Along with Elvis Presley, Bob Dylan and a handful of others, Brown was one of the major musical influences of the past 50 years. At least one generation idolised him, and sometimes openly copied him. He is credited with bringing the word “funk” into mainstream musical vernacular.
Born James Joseph Brown Jnr on May 3 1933 in the small town of Barnwell, South Carolina, he served jail time as a teenager for armed robbery. After early release from prison he worked as a boxer and a baseball pitcher before he turned his attention to music, according to Wikipedia.
His music career took off in the 1950s and 1960s, with hit singles such as Night Train, Papa’s Got a Brand New Bag, Baby, You’re Right and I Got You (I Feel Good) topping the charts. Say It Out Loud—I’m Black and I’m Proud was a landmark 1968 statement of racial pride.
He continued to feature on the music charts through the 1970s and became famous for his live performances, but had far fewer hit singles in the 1980s—among these was the Grammy-winning Living in America.
Sporting tight pants, shimmering feet, eye make-up and outrageous hair, Brown’s rapid-footed dancing inspired Mick Jagger and Michael Jackson, among others. Songs such as David Bowie’s Fame, Prince’s Kiss, George Clinton’s Atomic Dog and Sly and the Family Stone’s Sing a Simple Song were clearly based on Brown’s rhythms and vocal style.
He developed a trademark routine in which he would keep coming back on stage after a show and sing a few lines of Please, Please, Please with the sweat pouring from his bare-chested body. His stage crew would throw a cape over his back and he would leave, only to reappear seconds later on his knees, moaning the song into the microphone. The routine would sometimes go on for 30 to 40 minutes and send his fans delirious.
If his claim to the invention of soul can be challenged by fans of Ray Charles and Sam Cooke, then his rights to the genres of rap, disco and funk are beyond question. He was to rhythm and dance music what Dylan was to lyrics: the unchallenged popular innovator.
“James presented obviously the best grooves,” rapper Chuck D of Public Enemy once told The Associated Press. “To this day, there has been no one near as funky. No one’s coming even close.”
Brown won a Grammy award for lifetime achievement in 1992, as well as Grammys in 1965 for Papa’s Got a Brand New Bag (best R&B recording) and for Living in America in 1987 (best R&B vocal performance, male.) He was one of the initial artists inducted into the Rock’n'Roll Hall of Fame in 1986, along with Presley, Chuck Berry and other founding fathers.

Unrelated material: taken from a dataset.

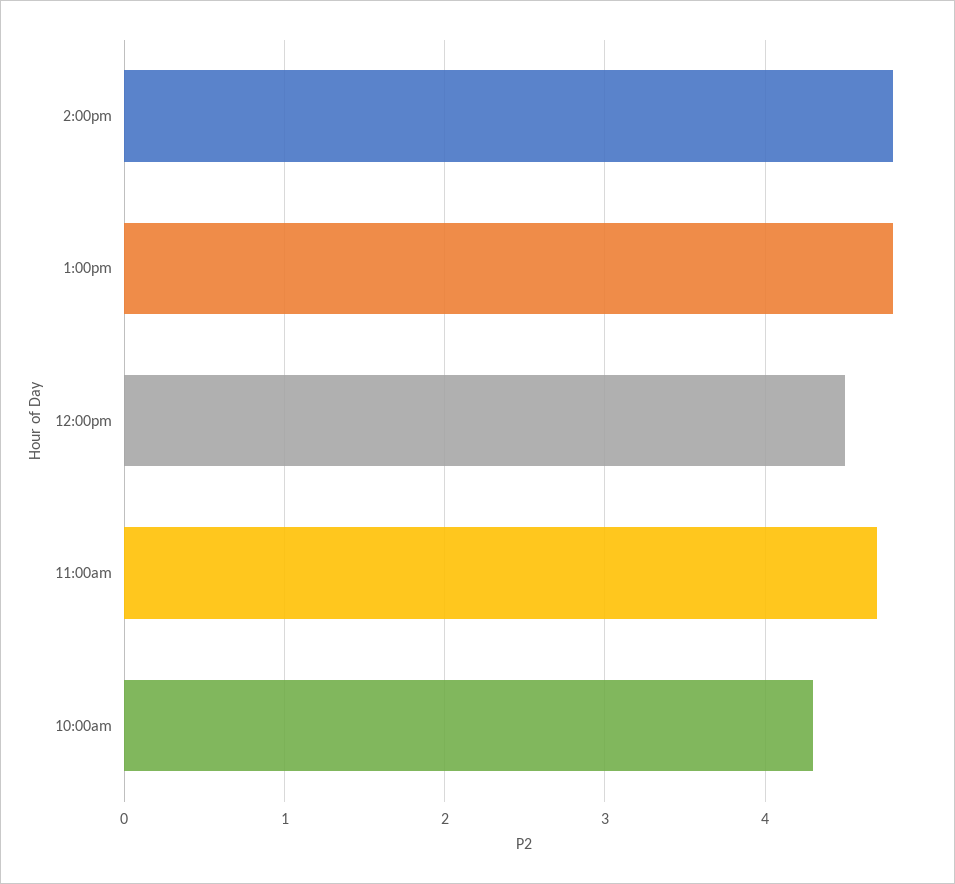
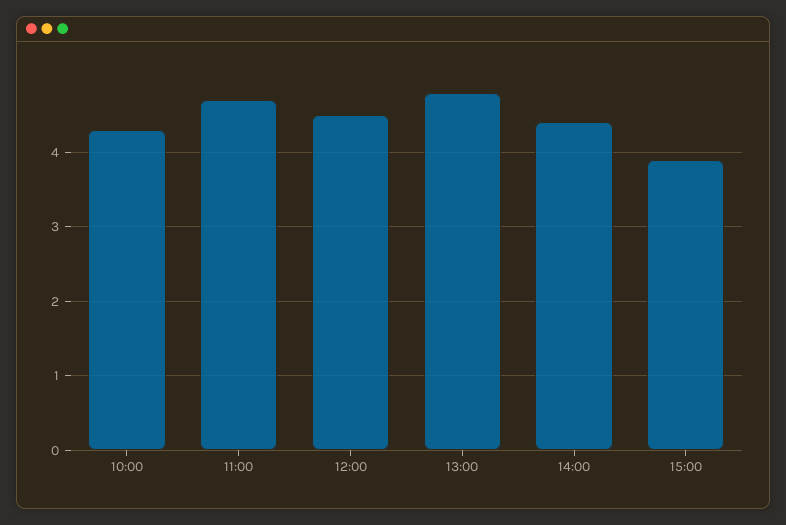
2:00pm: 4.8 -> 4.4
15:00: none -> 3.9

He triumphed despite an often unhappy personal life. He spent more than two years in a South Carolina prison for aggravated assault and failing to stop for a police officer. After his release on in 1991, Brown said he wanted to “try to straighten out” rock music.
From the 1950s, when Brown had his first R&B hit, Please, Please, Please in 1956, through the mid-1970s, he went on a frenzy of cross-country tours, concerts and new songs. He earned the nickname “The Hardest Working Man in Show Business”.
Brown’s work has been replayed by the Fat Boys, Ice-T, Public Enemy and a host of other rappers. “The music out there is only as good as my last record,” Brown joked in a 1989 interview with Rolling Stone magazine.
“Disco is James Brown, hip-hop is James Brown, rap is James Brown; you know what I’m saying? You hear all the rappers, 90% of their music is me,” he told The Associated Press in 2003.
Four James Brown albums were listed by Rolling Stone magazine in 2003 as among the 500 greatest albums of all time—Live at the Apollo (1963), In the Jungle Groove (1986), Star Time (1991) and 20 All-Time Greatest Hits! (1991).